*** Block opens ***

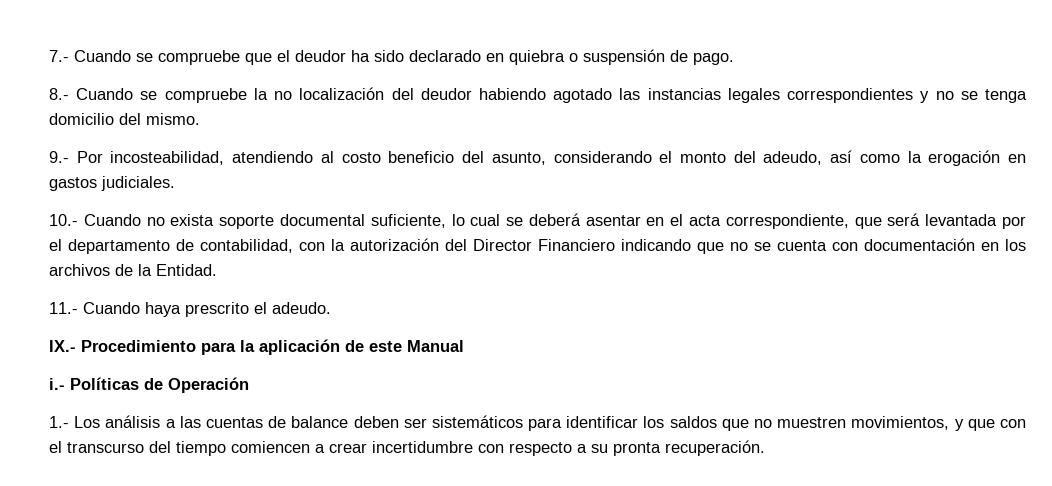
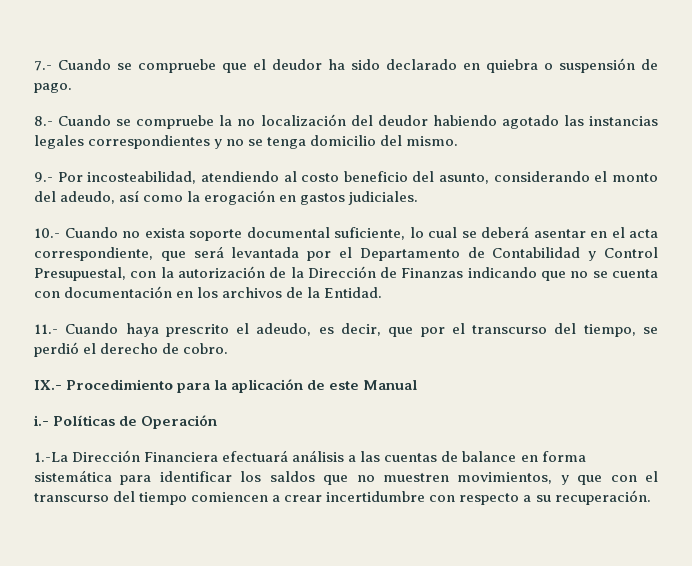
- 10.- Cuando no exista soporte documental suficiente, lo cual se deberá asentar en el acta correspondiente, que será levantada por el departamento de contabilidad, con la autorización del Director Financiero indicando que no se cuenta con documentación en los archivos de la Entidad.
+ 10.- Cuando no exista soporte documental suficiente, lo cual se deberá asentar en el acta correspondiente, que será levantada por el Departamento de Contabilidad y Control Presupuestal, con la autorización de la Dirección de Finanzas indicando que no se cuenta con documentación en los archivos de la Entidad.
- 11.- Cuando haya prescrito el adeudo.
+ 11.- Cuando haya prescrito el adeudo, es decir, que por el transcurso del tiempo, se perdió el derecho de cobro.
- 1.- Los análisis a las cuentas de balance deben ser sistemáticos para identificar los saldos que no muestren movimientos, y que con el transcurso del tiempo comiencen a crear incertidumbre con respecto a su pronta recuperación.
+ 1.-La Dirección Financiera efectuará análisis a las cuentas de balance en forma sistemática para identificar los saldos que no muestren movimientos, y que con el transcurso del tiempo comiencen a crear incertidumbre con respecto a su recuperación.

*** Block closes ***
*** Block opens ***

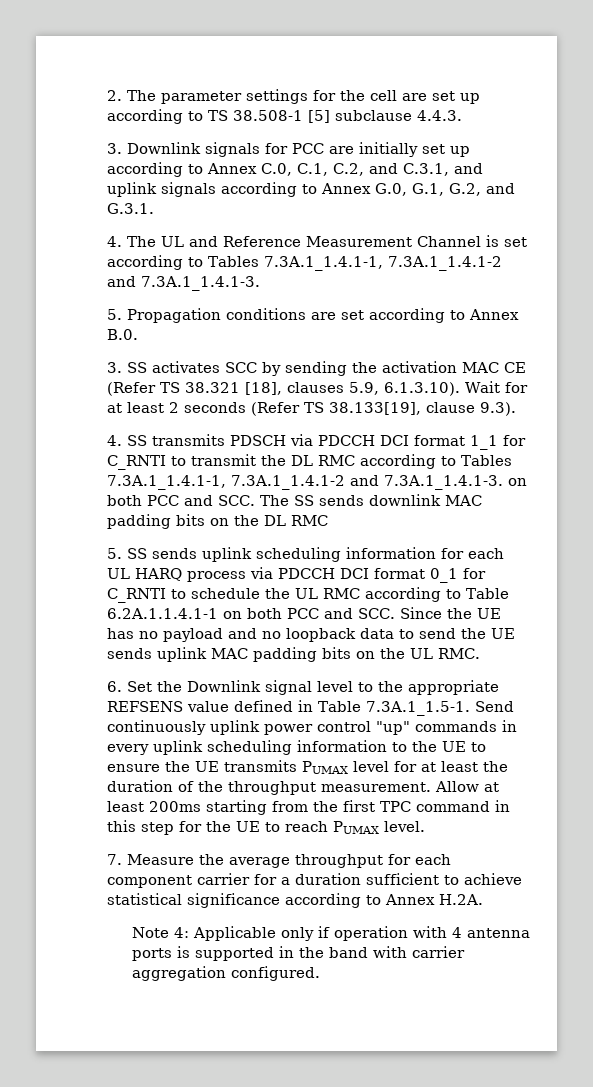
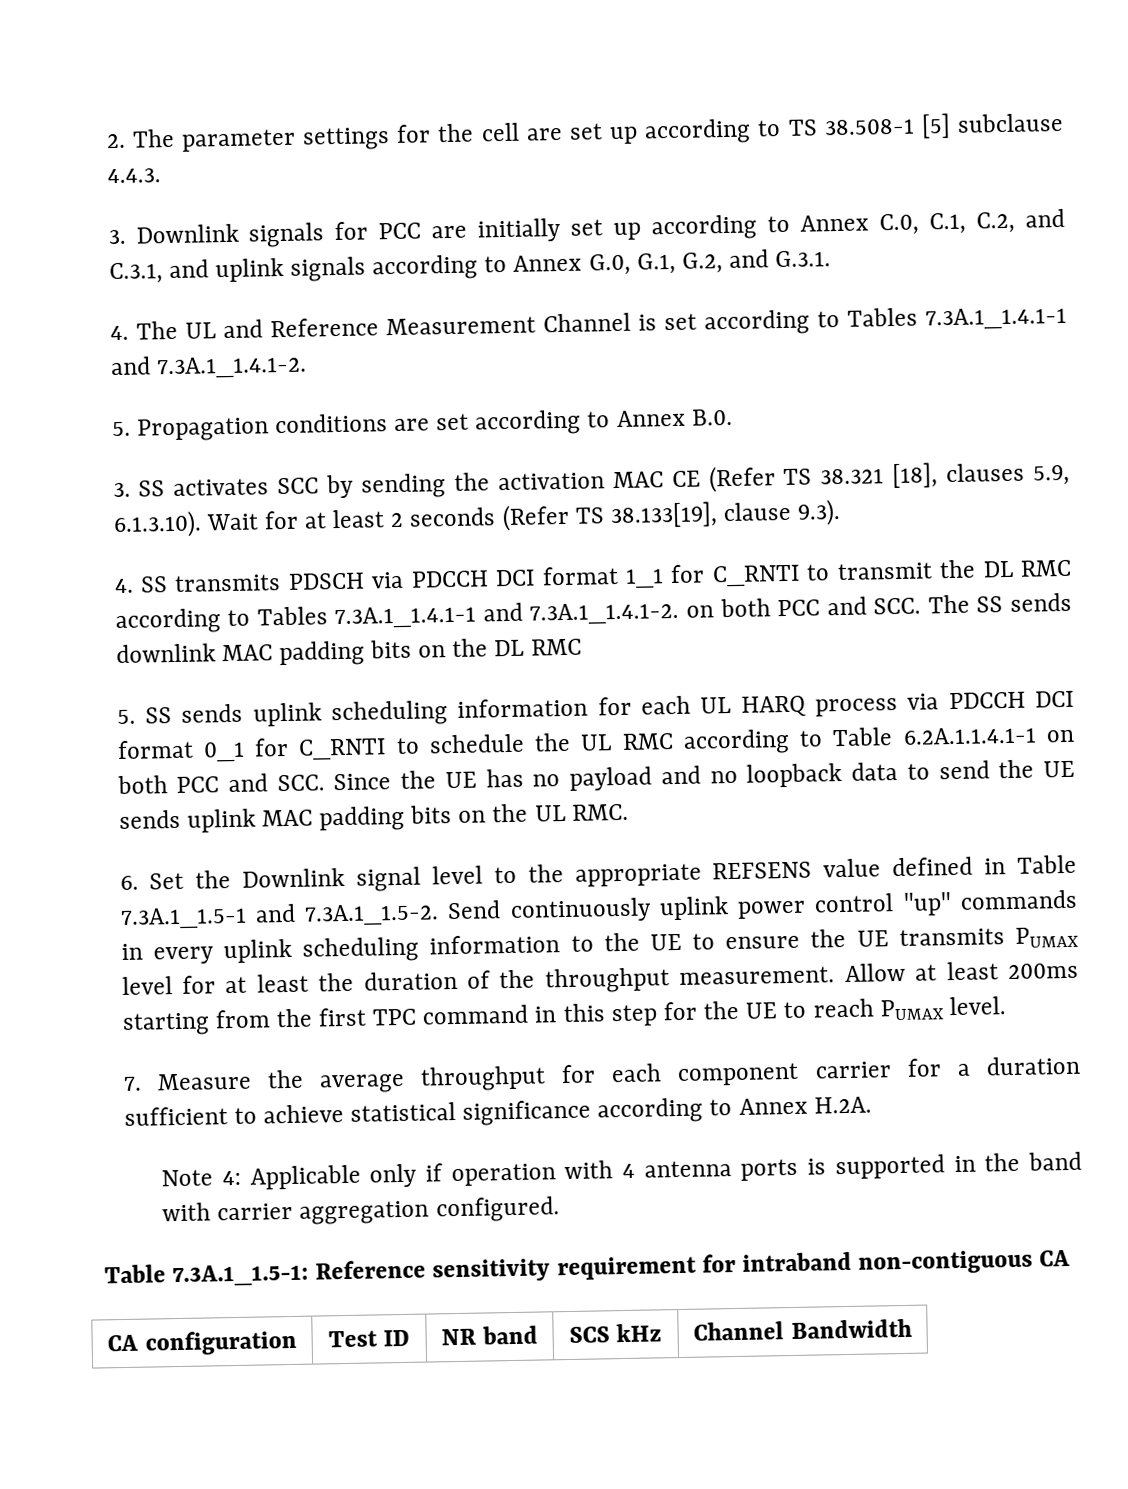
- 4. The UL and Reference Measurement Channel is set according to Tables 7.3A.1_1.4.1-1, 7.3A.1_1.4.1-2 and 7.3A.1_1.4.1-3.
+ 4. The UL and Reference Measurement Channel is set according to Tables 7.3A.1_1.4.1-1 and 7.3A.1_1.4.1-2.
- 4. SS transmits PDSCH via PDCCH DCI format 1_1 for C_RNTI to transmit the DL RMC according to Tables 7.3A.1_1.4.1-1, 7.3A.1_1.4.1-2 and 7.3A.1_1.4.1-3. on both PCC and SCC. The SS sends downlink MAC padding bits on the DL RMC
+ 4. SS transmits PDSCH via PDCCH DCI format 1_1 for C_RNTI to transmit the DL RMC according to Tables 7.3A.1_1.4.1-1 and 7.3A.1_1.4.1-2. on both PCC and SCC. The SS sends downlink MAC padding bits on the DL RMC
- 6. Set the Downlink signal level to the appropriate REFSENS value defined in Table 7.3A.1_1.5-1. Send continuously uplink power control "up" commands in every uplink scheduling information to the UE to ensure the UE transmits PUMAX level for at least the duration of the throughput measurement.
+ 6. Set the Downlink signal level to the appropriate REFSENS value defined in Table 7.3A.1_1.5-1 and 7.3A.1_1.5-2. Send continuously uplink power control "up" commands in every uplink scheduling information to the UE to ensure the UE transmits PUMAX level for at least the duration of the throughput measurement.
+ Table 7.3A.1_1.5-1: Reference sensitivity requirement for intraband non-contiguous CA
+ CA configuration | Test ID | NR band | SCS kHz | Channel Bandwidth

*** Block closes ***
*** Block opens ***

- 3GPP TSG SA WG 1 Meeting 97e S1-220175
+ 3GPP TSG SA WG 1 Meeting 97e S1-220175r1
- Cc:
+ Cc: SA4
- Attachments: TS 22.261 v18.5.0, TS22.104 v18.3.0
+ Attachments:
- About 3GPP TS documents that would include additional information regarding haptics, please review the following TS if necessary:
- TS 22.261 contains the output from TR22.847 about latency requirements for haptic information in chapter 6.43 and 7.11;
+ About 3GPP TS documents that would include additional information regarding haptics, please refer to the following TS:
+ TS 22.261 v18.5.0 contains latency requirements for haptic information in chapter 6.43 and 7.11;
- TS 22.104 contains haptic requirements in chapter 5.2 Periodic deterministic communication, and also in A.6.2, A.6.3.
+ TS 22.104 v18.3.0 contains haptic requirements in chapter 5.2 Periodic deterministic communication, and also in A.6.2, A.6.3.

*** Block closes ***

Looking at the material above, count the lines that hold "asentar" and give the total alone.

ANSWER SECTION >> 2